» RECORDS SUPPLIED:
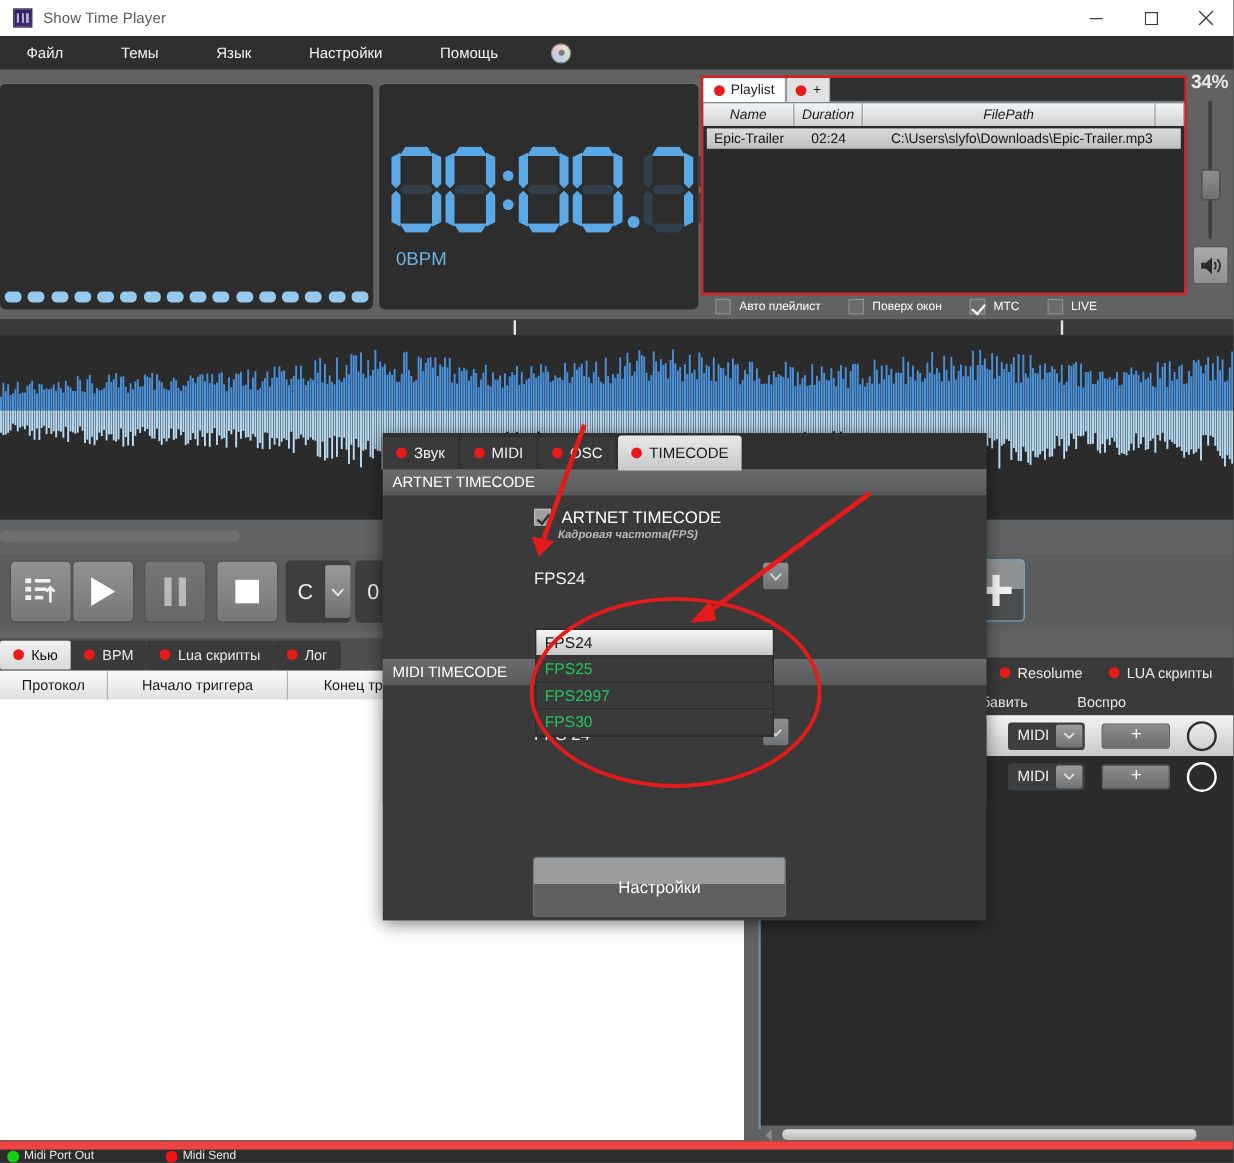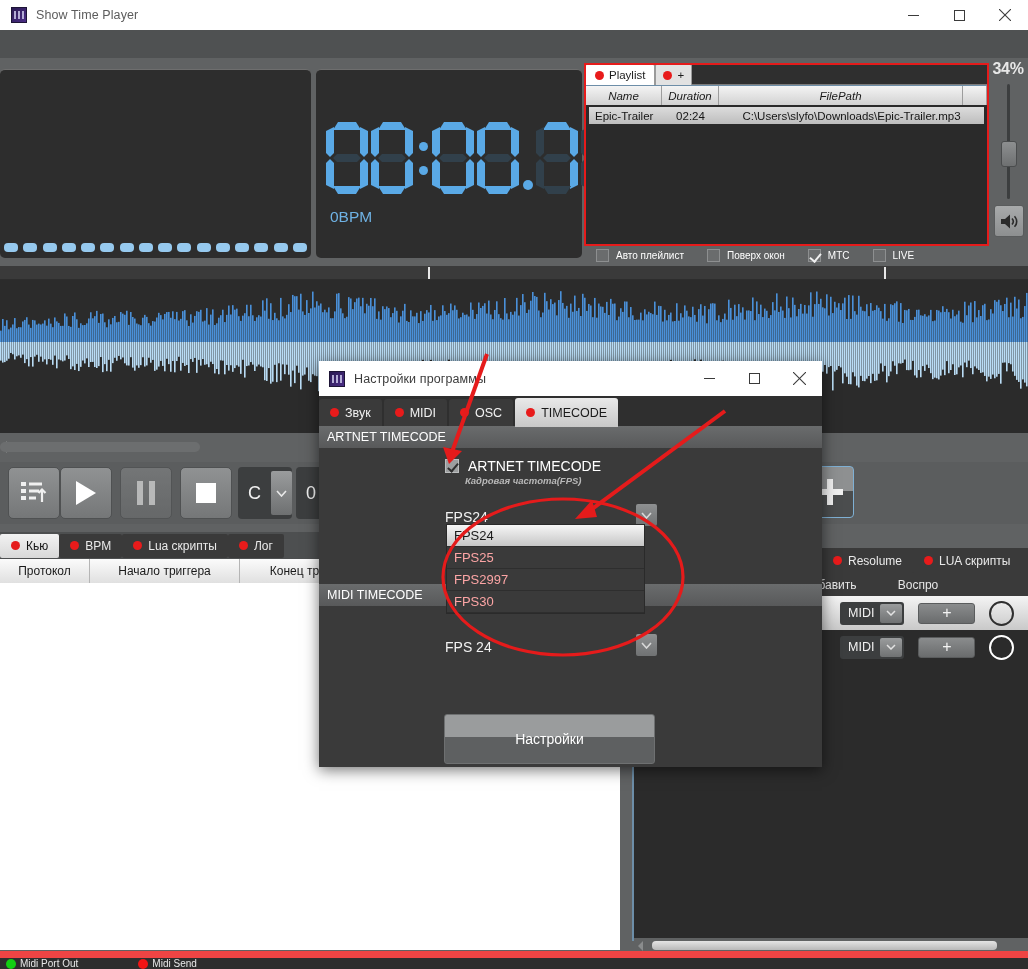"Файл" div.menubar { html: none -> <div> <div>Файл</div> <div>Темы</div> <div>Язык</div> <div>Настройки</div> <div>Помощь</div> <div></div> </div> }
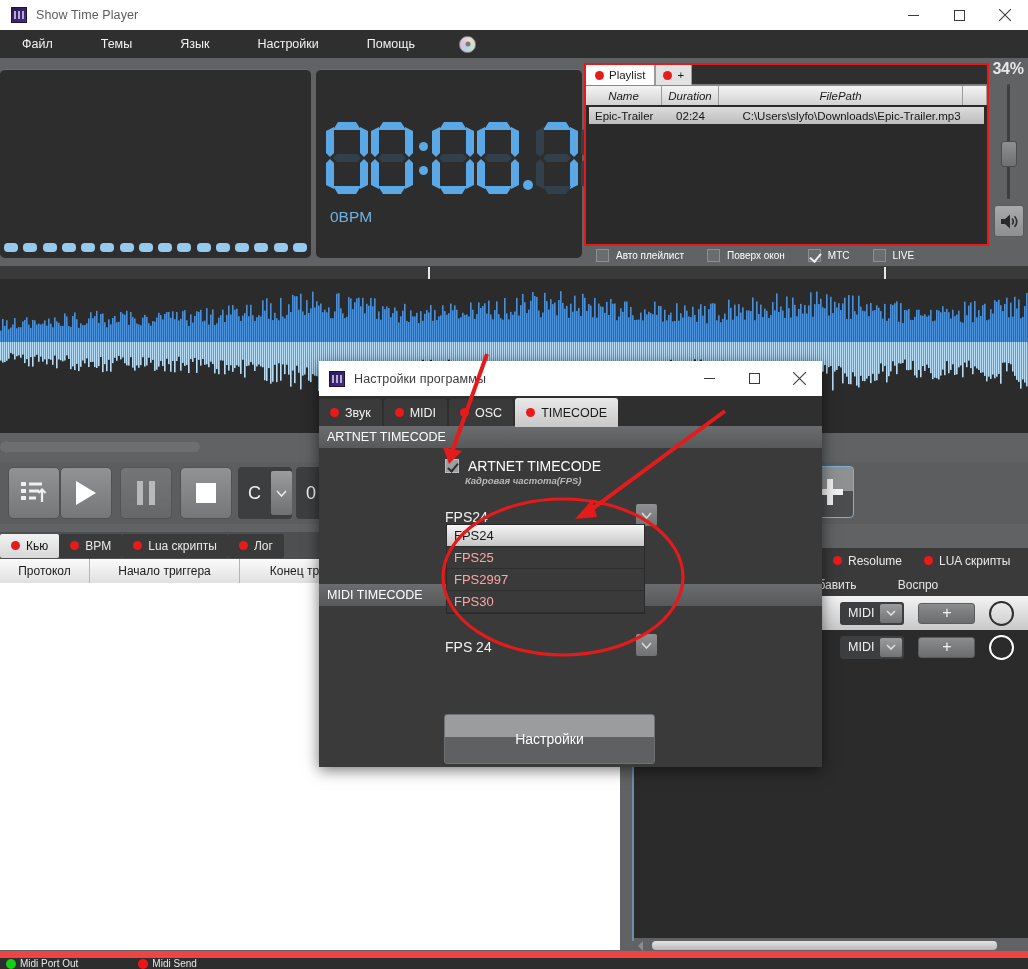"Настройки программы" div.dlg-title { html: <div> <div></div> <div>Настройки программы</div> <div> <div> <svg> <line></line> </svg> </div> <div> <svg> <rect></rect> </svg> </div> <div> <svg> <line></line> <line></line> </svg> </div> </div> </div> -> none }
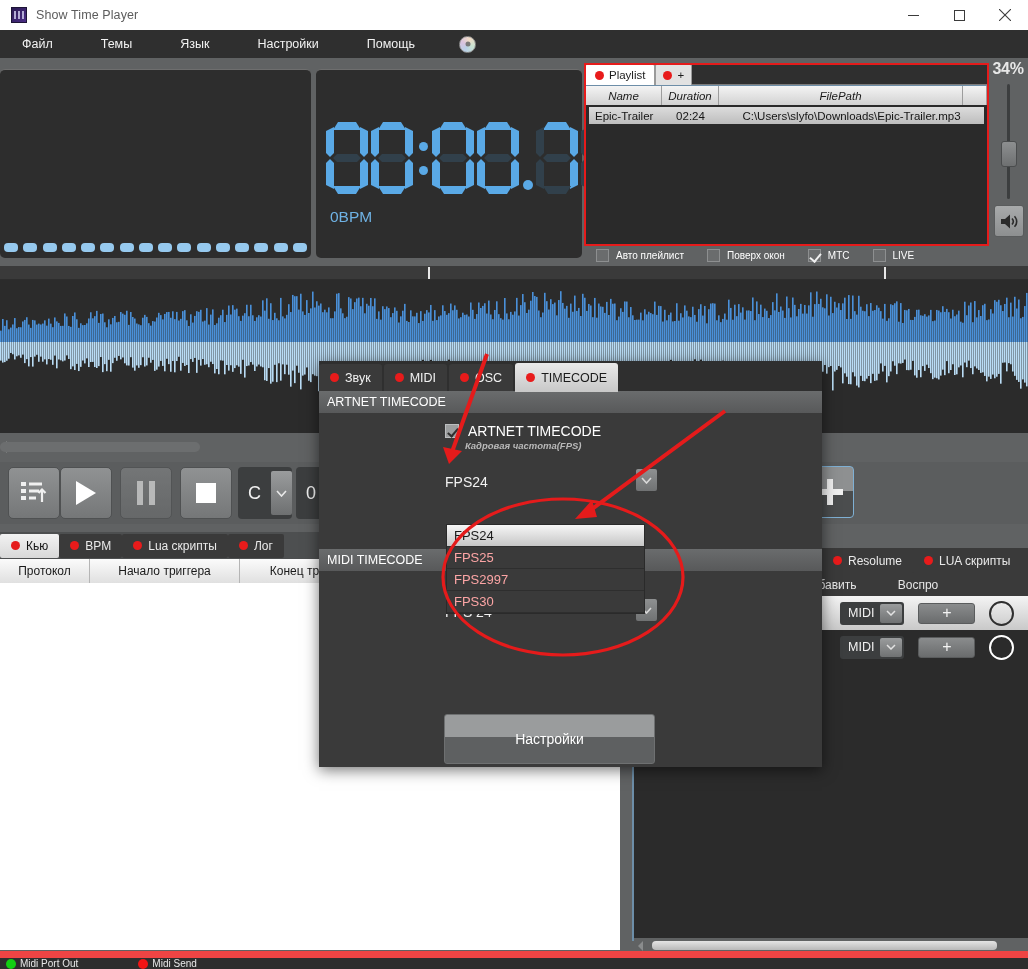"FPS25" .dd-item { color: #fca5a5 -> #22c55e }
...
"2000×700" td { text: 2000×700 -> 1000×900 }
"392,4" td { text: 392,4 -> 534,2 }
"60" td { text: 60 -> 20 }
...
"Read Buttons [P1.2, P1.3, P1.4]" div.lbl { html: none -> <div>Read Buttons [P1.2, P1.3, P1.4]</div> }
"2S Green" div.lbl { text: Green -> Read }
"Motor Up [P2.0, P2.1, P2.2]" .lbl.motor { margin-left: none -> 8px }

» DESCRIPTION OF THE TASK:
Retype the portion of the data above that starts on the line with "text: 2000×700 ->" and finishes on the line with "text: 60 ->", including both of those lines.

» COMPLETED TASK:
"2000×700" td { text: 2000×700 -> 1000×900 }
"392,4" td { text: 392,4 -> 534,2 }
"60" td { text: 60 -> 20 }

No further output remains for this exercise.